Wednesday, 26 March 2014

Answers to Questions on Notice

Questions Nos 223, 224, 225, 226, 227 and 234

3:05 pm

Photo of Penny WongPenny Wong (SA, Australian Labor Party, Leader of the Opposition in the Senate) Share this | Hansard source

I move:

That the Senate take note of the minister's explanation.

The minister has come into this place and provided an unacceptable explanation for her failure to answer these questions. These are legitimate questions about how she dealt with a conflict of interest that was at the heart of her office—and I am not surprised that she is leaving the chamber, because it is consistent with the way in which this minister has dealt with this chamber on this issue of the conflict of interest at the heart of her office; and it is consistent with the misleading of this chamber on more than one occasion—from a government that was supposedly going to be transparent and accountable we see, in practice, that this is a government which stonewalls, which obfuscates, which refuses to be up-front and which refuses to be transparent.

The conflict of interest in the minister's office has cast a shadow over the ethical standards of this government. The response of the assistant minister to public concerns has been arrogant stonewalling. Her refusal to account for her actions has made a mockery of the Abbott government's claims that it would be an accountable government. The series of questions on notice to which I referred today were put on notice on 20 February. They ask for simple, straightforward, factual information; information about how the minister complies with the government's ministerial standards and information about how she ensures her staff comply with the government's standards for ministerial staff.

It is simply not acceptable and certainly a little unbelievable that the minister has failed to answer these questions after 30 days. We know that this assistant minister can move very quickly when she wants to. Look how quickly she moved when the Australian Food and Grocery Council asked for the health star rating website to be taken down. One phone call from the food industry lobby and the website was down within hours. There was a flurry of phone calls from her office to the department to get the website down. When it comes to responding to lobby groups' concerns, she is all action. But when it comes to responding to concerns about her conduct, there is no action at all. Everything grinds to a halt. The shutters come down. The lights go out. No-one is at home. This is the opposite of accountability in government. This is a minister who has already been censured by this Senate for refusing to comply with an order to produce documents. Now she is compounding that refusal by refusing to answer questions on notice. It is obstructionist behaviour. It is evasive behaviour. I will submit that it is untrustworthy behaviour. It shows contempt for the Senate and for the public.
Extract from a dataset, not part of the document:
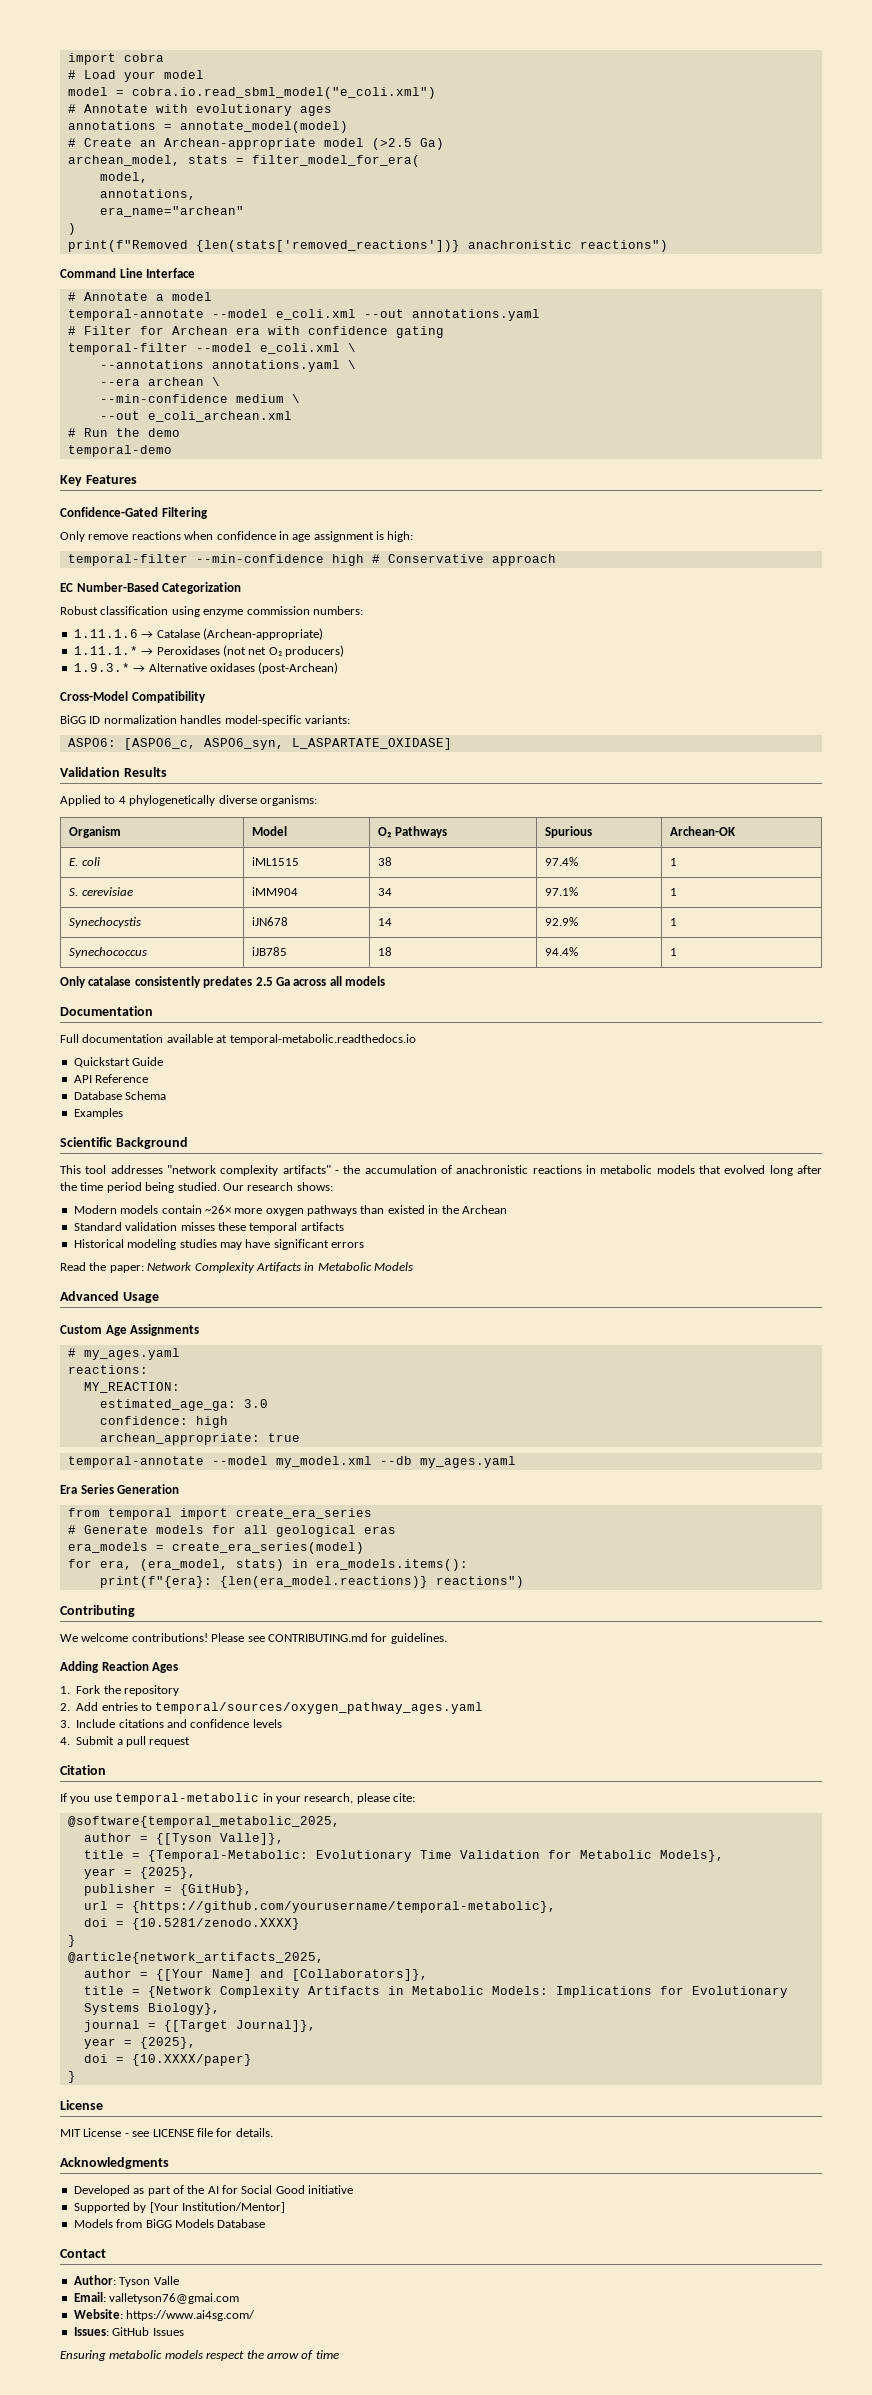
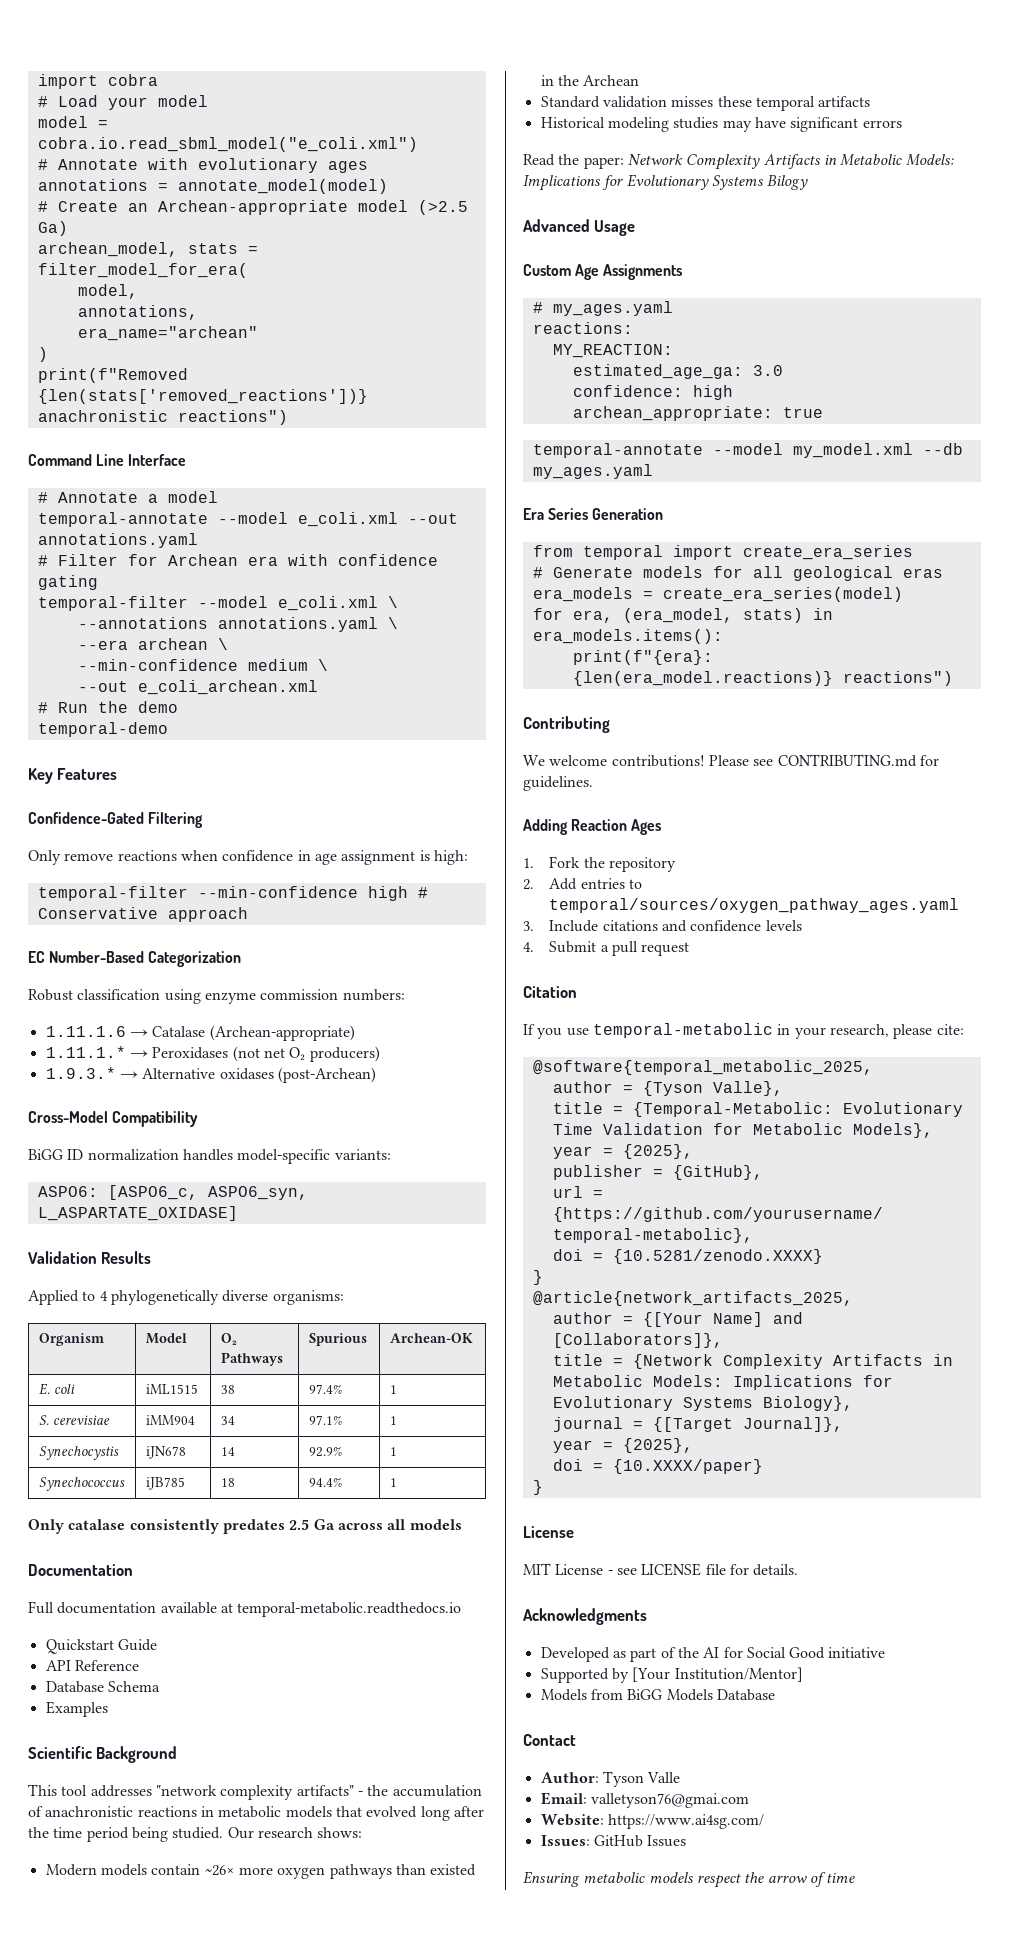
- Read the paper: Network Complexity Artifacts in Metabolic Models
+ Read the paper: Network Complexity Artifacts in Metabolic Models: Implications for Evolutionary Systems Bilogy
- author = {[Tyson Valle]},
+ author = {Tyson Valle},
What are these questions that the assistant minister finds so hard to answer? Why is she so stumped by them? These are questions for which the answers would be readily available in any government that was functioning properly and that was committed to accountability. The first question on notice, No. 223, seeks details about the process the minister followed in appointing her chief of staff. When did she seek the Prime Minister's approval? Did she advise the Prime Minister of Mr Furnival's interests? On what date did Mr Furnival commence as her chief of staff? Are we in this chamber to believe that the assistant minister's records are in such disarray that she cannot even say on what date Mr Furnival started working for her?

Question on notice 224 asked about the statement of interest required from staff. I asked whether or not the minister required her staff to do what is required under the statement of ministerial staff standards, and that is to submit a statement of interests. I asked when Mr Furnival submitted his statement and what that statement disclosed. One would have thought that she would be able to answer a question about whether or not her staff in fact complied with the standards the Prime Minister has set. It is not complex. It does not require the scouring of hundreds of pages of records or delving back into ancient history. The obvious answer—and I am still waiting for the minister to answer the question—that one could draw is that the minister is simply refusing to answer the question because the answer is, no, she has not ensured that her staff have complied with the statement of standards.
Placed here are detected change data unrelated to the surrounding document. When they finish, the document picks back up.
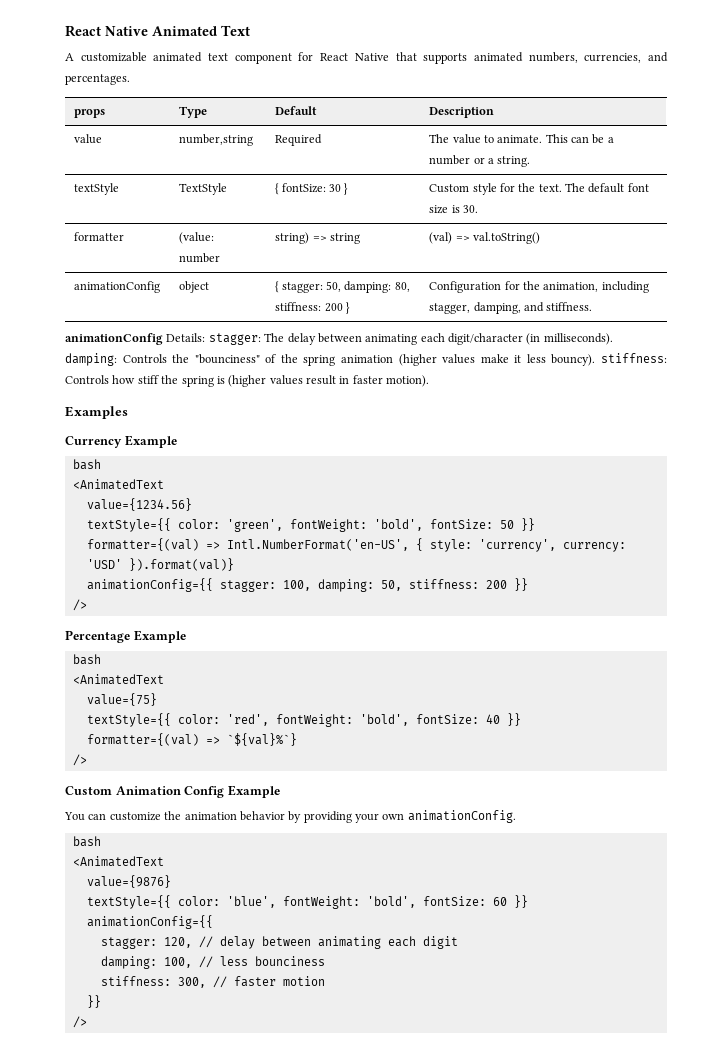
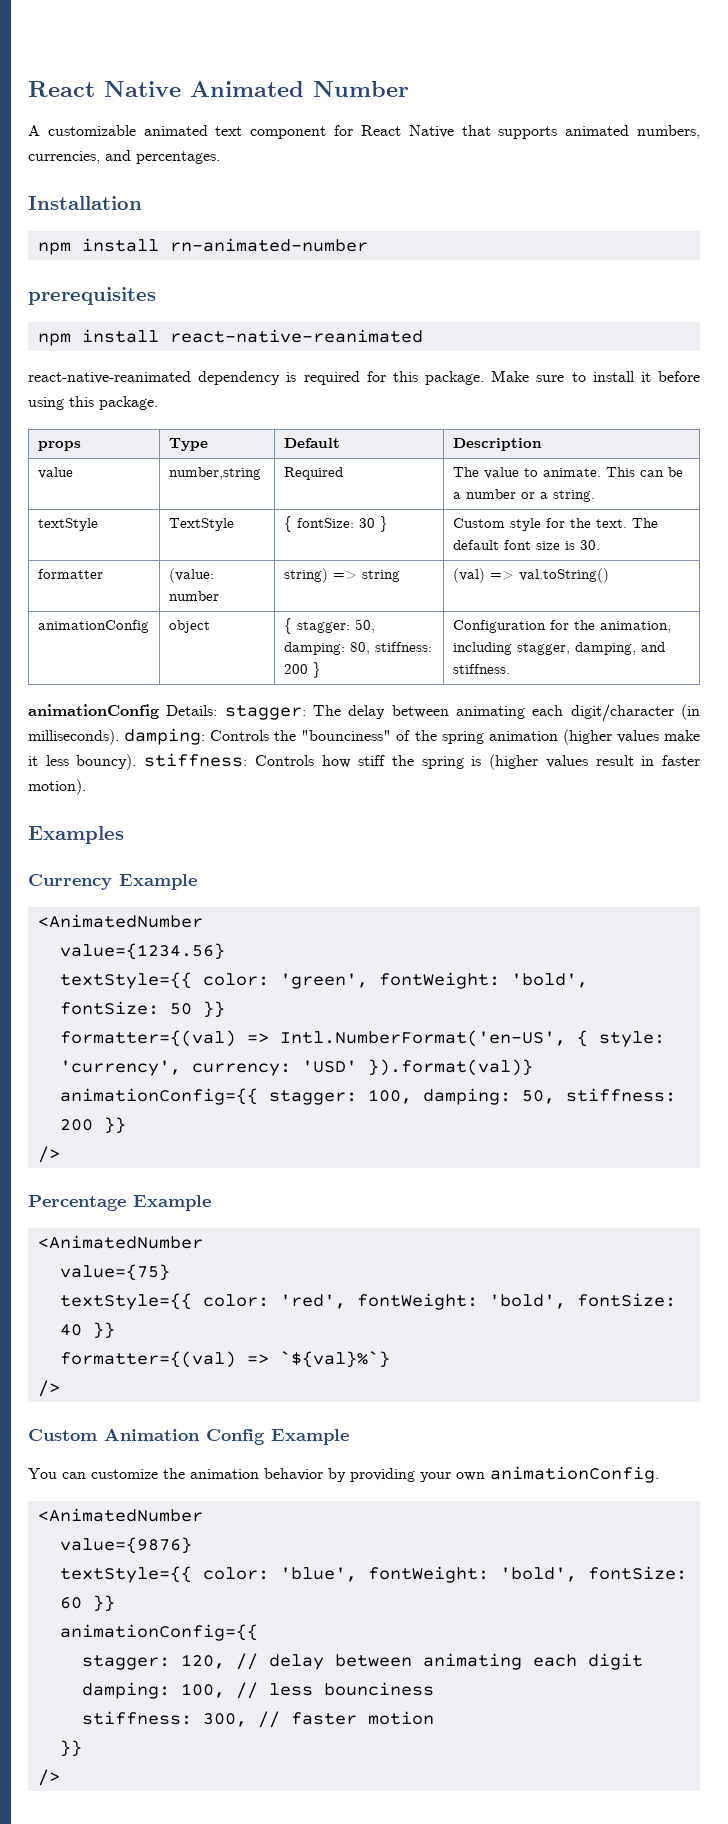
- React Native Animated Text
+ React Native Animated Number
+ Installation
+ npm install rn-animated-number
+ prerequisites
+ npm install react-native-reanimated
+ react-native-reanimated dependency is required for this package. Make sure to install it before using this package.
  Currency Example
- bash
- <AnimatedText
+ <AnimatedNumber
  Percentage Example
- bash
- <AnimatedText
+ <AnimatedNumber
  You can customize the animation behavior by providing your own animationConfig.
- bash
- <AnimatedText
+ <AnimatedNumber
Question on notice 225 asked about the Legislative and Governance Forum on Food Regulation in December 2013. These were simple questions about one day and one meeting. These were simple questions about who attended the meeting and why there was a failure to declare the interest in a lobbying firm. The assistant minister chaired this meeting. It appears she is not able to recall which staff were there. She is not able to find her records about one meeting and respond on that point.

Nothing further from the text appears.